本文介绍了LinearRegression scala.MatchError:的处理方法,对大家解决问题具有一定的参考价值,需要的朋友们下面随着小编来一起学习吧!
问题描述
在Spark 1.6.1和2.0中使用ParamGridBuilder时出现scala.MatchError
I am getting a scala.MatchError when using a ParamGridBuilder in Spark 1.6.1 and 2.0
val paramGrid = new ParamGridBuilder()
.addGrid(lr.regParam, Array(0.1, 0.01))
.addGrid(lr.fitIntercept)
.addGrid(lr.elasticNetParam, Array(0.0, 0.5, 1.0))
.build()
错误是
org.apache.spark.SparkException: Job aborted due to stage failure: Task 0 in stage 57.0 failed 1 times, most recent failure: Lost task 0.0 in stage 57.0 (TID 257, localhost):
scala.MatchError: [280000,1.0,[2400.0,9373.0,3.0,1.0,1.0,0.0,0.0,0.0]] (of class org.apache.spark.sql.catalyst.expressions.GenericRowWithSchema)

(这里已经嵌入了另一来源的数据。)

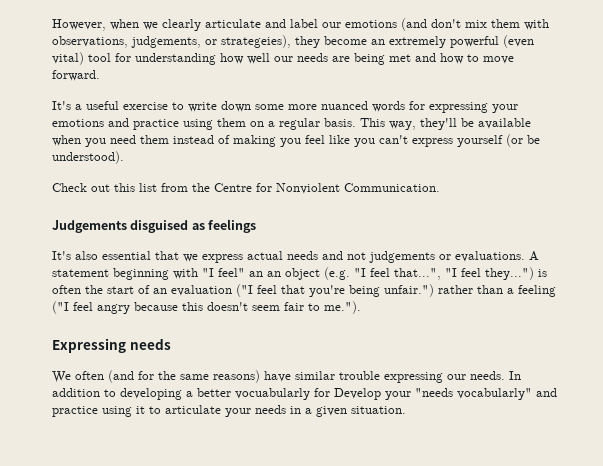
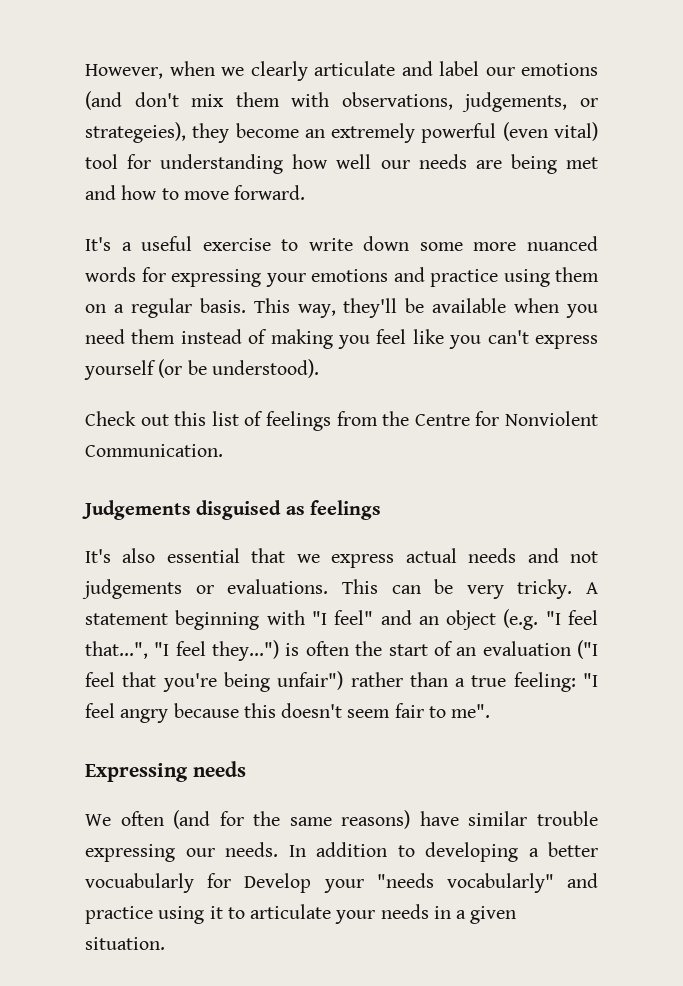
(157, 187) none -> [244,411,331,431] of feelings
(525, 256) none -> [341,579,573,599] This can be very tricky.
[249,271,263,277] an -> [380,610,412,625] and
[384,284,434,297] unfair.") -> [277,671,344,690] unfair")
[518,285,556,297] [52,301,69,314] feeling ("I -> [471,672,599,692] true feeling: "I
[324,301,361,314] me."). -> [451,704,491,718] me".

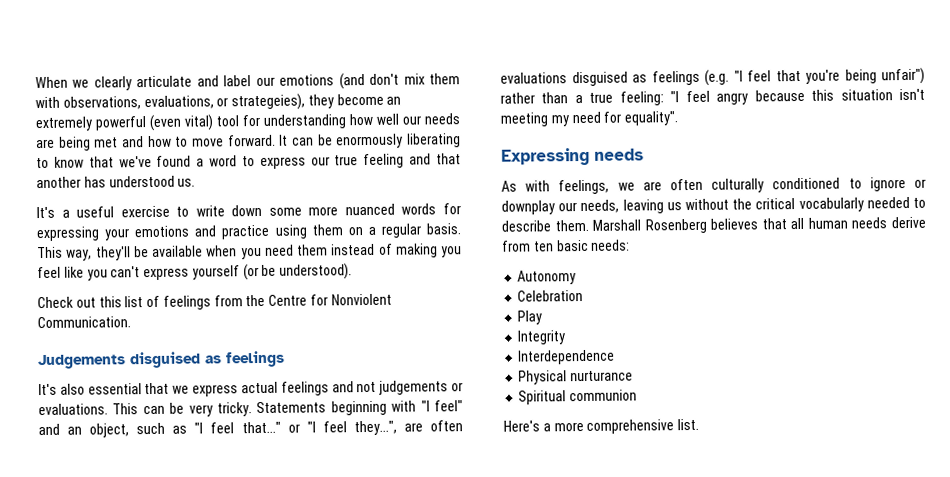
[85,61,215,79] However, when -> [35,76,68,89] When
[462,92,568,112] judgements, -> [143,95,214,110] evaluations,
(306, 192) none -> [279,133,462,149] [36,153,462,169] [36,175,196,189] It can be enormously liberating to know that we've found a word to express our true feeling and that another has understood us.
[468,548,517,563] needs -> [280,381,329,396] feelings
[586,582,598,594] [85,613,168,625] A statement -> [256,401,327,414] Statements
[446,609,599,630] [85,640,598,661] object (e.g. "I feel that...", "I feel they...") is often the start of an evaluation ("I -> [89,420,464,438] [500,69,743,87] object, such as "I feel that..." or "I feel they...", are often evaluations disguised as feelings (e.g. "I
[281,703,491,718] [85,761,246,782] [85,810,598,829] [85,842,598,862] [85,873,598,893] [85,904,517,924] [85,937,165,950] doesn't seem fair to me". // Expressing needs // We often (and for the same reasons) have similar trouble expressing our needs. In addition to developing a better vocuabularly for Develop your "needs vocabularly" and practice using it to articulate your needs in a given situation. -> [840,88,925,101] [500,111,679,127] [501,147,644,166] [501,177,926,195] [501,196,926,215] [501,216,926,234] [502,239,631,252] [517,270,577,285] [517,289,584,302] [517,310,543,325] [517,330,566,345] [518,349,616,365] [518,370,634,385] [518,389,638,405] [503,418,700,434] situation isn't meeting my need for equality". // Expressing needs // As with feelings, we are often culturally conditioned to ignore or downplay our needs, leaving us without the critical vocabularly needed to describe them. Marshall Rosenberg believes that all human needs derive from ten basic needs: // Autonomy // Celebration // Play // Integrity // Interdependence // Physical nurturance // Spiritual communion // Here's a more comprehensive list.

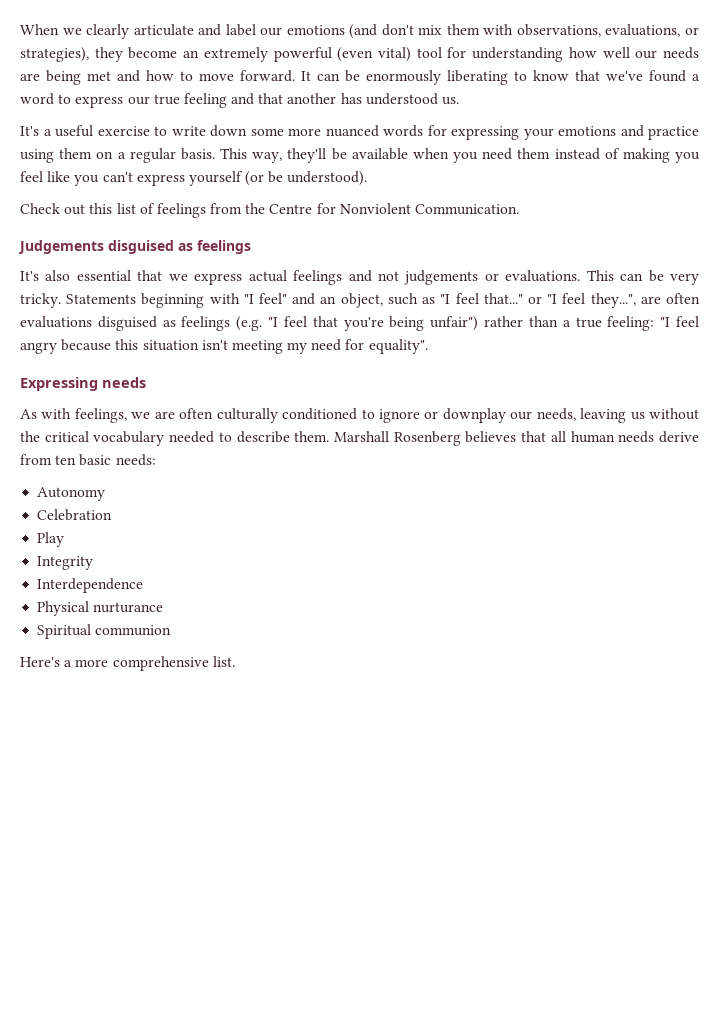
[231,93,306,111] strategeies), -> [20,47,89,62] strategies),
[798,197,864,213] vocabularly -> [93,431,165,446] vocabulary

问题是在这种情况下我应该如何使用ParamGridBuilder
The question is how I should use ParamGridBuilder in this case
推荐答案
问题在于输入模式不是ParamGridBuilder
. 价格"列作为整数加载,而LinearRegression
期望为双精度.您可以通过将列显式转换为所需类型来解决此问题:
Problem here is input schema not ParamGridBuilder
. Price column is loaded as an integer while LinearRegression
is expecting a double. You can fix it by explicitly casting column to required type:
val houses = sqlContext.read.format("com.databricks.spark.csv")
.option("header", "true")
.option("inferSchema", "true")
.load(...)
.withColumn("price", $"price".cast("double"))
这篇关于LinearRegression scala.MatchError:的文章就介绍到这了,希望我们推荐的答案对大家有所帮助,也希望大家多多支持!